*Exercise goal*. Where does "stack" appear in the data? Return each line that holds it.
=== Section Start ===
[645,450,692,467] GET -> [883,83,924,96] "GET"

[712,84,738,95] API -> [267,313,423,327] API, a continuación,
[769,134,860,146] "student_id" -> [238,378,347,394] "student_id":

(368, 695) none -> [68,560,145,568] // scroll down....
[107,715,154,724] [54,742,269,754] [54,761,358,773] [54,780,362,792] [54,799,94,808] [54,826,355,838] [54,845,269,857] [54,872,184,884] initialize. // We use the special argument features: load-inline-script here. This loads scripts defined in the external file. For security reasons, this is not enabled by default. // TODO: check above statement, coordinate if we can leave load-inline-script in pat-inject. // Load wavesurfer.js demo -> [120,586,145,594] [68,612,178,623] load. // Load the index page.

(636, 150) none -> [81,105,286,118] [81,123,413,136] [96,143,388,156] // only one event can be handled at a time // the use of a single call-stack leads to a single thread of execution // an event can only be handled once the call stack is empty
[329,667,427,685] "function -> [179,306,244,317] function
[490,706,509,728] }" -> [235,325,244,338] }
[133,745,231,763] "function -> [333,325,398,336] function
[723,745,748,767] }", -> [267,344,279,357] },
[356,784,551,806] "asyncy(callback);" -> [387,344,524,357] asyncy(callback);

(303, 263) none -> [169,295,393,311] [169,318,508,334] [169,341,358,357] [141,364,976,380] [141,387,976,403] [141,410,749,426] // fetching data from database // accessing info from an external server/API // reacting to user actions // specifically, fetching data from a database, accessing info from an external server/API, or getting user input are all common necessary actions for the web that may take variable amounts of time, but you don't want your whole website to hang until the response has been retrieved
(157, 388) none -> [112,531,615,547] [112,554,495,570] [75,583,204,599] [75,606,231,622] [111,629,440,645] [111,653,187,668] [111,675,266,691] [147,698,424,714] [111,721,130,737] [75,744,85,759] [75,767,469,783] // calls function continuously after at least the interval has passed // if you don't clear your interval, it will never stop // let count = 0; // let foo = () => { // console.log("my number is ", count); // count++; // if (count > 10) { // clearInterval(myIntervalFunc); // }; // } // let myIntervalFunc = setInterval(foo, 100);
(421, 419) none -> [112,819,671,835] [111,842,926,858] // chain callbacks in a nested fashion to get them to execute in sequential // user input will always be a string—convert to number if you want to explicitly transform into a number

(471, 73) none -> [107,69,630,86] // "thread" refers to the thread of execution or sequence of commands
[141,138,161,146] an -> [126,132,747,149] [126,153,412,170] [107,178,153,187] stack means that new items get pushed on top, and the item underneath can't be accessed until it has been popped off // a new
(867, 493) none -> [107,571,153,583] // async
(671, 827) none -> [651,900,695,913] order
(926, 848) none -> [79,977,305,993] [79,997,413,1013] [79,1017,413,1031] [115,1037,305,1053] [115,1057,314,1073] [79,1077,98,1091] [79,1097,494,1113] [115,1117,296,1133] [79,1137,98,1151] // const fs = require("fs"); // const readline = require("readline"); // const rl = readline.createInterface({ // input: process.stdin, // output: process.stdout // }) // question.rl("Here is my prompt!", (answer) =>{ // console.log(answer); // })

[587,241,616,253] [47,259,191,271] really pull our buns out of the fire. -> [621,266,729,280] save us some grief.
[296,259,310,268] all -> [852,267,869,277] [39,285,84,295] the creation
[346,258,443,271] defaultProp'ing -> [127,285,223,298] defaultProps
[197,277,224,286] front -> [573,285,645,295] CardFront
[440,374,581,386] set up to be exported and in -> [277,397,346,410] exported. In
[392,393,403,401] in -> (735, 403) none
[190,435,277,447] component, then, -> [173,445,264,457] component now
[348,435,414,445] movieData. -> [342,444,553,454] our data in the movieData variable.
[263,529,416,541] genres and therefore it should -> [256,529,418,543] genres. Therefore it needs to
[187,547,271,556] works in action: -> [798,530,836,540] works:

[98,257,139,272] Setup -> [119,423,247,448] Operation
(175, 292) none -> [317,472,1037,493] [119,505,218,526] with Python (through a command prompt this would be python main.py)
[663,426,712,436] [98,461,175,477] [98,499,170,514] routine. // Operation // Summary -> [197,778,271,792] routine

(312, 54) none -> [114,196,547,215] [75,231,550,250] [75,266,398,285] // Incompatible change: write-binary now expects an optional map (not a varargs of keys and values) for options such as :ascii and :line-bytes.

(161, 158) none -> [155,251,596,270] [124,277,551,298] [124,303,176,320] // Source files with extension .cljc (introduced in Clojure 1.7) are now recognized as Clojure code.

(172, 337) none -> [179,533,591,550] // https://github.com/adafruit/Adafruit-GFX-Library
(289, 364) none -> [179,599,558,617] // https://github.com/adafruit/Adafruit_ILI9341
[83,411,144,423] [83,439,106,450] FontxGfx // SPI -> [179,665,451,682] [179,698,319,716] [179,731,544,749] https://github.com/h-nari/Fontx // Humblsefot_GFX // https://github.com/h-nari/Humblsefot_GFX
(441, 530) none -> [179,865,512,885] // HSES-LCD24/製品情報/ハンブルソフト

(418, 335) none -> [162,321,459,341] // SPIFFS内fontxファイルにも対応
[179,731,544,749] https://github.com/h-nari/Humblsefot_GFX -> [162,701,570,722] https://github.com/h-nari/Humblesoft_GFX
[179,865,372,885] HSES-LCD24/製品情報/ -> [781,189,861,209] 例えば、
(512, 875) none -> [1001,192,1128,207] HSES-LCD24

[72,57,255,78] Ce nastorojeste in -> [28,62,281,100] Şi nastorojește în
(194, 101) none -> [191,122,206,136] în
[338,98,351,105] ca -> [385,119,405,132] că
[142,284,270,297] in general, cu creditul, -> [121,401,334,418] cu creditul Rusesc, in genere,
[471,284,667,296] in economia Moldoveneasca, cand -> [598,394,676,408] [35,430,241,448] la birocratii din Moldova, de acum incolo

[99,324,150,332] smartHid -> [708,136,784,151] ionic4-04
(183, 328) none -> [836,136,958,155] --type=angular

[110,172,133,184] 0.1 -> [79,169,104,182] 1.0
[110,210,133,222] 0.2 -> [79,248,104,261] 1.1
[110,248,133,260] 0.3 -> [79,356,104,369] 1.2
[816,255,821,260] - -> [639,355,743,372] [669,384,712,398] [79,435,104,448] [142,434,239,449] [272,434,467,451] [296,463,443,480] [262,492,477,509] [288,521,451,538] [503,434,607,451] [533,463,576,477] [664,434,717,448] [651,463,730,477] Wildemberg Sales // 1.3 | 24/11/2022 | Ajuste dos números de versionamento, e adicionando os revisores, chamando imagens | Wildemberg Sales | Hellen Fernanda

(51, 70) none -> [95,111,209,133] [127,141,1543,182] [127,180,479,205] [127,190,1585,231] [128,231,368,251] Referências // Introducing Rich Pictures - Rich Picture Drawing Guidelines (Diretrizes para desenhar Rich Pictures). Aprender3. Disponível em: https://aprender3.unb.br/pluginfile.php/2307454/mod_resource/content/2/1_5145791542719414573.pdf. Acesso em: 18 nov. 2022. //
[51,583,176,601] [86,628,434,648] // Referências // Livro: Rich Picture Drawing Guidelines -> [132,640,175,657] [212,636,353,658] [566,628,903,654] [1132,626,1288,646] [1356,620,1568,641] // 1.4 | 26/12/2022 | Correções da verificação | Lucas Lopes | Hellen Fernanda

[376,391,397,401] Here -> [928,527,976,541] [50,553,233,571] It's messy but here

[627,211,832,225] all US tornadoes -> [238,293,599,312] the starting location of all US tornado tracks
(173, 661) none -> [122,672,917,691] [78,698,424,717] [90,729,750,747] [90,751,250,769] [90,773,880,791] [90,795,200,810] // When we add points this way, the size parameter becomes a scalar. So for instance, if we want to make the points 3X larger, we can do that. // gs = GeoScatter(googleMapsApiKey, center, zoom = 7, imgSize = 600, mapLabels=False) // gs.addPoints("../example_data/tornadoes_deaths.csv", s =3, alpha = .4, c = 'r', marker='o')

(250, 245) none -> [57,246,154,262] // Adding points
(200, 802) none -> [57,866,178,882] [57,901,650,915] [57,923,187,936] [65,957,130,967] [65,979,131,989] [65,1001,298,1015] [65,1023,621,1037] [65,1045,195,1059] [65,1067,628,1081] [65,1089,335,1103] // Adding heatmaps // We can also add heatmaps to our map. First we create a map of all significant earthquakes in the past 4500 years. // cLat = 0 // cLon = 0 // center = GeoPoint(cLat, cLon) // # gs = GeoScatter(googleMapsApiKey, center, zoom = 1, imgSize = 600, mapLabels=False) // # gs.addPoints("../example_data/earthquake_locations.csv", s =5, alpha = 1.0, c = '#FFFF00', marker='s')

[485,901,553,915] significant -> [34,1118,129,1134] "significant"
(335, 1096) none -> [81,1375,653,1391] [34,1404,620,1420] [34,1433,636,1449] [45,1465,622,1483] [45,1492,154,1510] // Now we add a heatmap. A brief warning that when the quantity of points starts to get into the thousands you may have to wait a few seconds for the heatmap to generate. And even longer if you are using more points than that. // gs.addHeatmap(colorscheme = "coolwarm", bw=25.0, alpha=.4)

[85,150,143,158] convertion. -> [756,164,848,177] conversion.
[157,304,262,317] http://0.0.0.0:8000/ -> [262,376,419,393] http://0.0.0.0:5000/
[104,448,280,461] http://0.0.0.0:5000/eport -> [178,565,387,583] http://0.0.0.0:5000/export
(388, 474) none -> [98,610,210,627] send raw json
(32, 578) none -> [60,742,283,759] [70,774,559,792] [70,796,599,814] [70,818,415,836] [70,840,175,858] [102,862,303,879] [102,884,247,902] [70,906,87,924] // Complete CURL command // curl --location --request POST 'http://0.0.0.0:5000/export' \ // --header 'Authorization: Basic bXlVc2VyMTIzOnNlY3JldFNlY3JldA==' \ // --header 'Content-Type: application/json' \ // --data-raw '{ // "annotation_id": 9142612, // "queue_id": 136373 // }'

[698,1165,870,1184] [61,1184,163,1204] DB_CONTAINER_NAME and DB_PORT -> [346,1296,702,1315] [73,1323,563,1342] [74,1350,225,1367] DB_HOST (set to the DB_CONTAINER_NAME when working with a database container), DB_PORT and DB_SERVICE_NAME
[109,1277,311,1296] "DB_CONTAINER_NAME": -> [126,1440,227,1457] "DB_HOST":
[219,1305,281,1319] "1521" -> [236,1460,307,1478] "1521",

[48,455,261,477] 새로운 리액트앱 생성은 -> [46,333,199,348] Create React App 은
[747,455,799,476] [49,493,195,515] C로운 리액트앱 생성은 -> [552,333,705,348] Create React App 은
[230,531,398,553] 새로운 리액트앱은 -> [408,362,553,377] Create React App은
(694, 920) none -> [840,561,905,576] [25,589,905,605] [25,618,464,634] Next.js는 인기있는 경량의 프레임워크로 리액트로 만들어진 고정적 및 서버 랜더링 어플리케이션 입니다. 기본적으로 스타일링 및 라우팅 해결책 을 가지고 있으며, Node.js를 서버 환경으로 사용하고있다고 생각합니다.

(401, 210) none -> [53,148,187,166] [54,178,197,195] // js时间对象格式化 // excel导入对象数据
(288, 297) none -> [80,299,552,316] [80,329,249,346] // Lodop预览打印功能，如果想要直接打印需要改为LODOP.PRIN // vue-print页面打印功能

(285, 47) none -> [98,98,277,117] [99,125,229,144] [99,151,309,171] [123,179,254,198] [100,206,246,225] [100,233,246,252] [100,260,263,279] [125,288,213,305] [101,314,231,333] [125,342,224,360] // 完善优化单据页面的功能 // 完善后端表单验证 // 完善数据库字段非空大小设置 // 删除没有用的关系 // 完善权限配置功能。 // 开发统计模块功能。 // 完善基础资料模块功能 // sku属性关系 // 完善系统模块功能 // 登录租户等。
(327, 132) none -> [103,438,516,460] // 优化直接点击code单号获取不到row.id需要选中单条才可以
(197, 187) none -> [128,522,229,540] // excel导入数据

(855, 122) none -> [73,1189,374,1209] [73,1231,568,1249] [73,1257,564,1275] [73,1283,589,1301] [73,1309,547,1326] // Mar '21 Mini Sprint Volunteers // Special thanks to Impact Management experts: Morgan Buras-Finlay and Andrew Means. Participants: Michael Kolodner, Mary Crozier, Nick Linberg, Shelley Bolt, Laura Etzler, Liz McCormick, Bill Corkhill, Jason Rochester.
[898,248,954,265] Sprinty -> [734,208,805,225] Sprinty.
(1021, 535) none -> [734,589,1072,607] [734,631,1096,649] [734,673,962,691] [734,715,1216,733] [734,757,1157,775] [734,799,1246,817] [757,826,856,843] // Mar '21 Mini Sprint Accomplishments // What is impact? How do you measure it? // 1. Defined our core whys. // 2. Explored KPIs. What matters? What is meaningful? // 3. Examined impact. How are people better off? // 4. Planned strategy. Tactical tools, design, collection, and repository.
=== Section End ===
*Output below*.
(636, 150) none -> [81,105,286,118] [81,123,413,136] [96,143,388,156] // only one event can be handled at a time // the use of a single call-stack leads to a single thread of execution // an event can only be handled once the call stack is empty
[141,138,161,146] an -> [126,132,747,149] [126,153,412,170] [107,178,153,187] stack means that new items get pushed on top, and the item underneath can't be accessed until it has been popped off // a new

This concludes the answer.